== Segment start ==
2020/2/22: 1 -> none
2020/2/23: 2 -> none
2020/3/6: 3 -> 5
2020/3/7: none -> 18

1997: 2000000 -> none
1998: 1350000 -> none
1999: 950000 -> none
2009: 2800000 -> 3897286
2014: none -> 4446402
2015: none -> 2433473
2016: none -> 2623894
== Segment end ==
== Segment start ==
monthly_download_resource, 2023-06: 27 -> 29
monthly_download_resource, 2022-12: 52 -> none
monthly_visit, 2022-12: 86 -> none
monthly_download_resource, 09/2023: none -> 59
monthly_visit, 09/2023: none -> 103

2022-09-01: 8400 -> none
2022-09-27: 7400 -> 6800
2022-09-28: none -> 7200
== Segment end ==
== Segment start ==
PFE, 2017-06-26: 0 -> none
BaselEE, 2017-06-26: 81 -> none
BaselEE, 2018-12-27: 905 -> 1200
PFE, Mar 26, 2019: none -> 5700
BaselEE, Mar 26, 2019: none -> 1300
== Segment end ==
ACTIVITY —
Only a number is wanted here: the count of lines in the listing above holding the string "BaselEE".

ANSWER FOR THIS EXERCISE —
3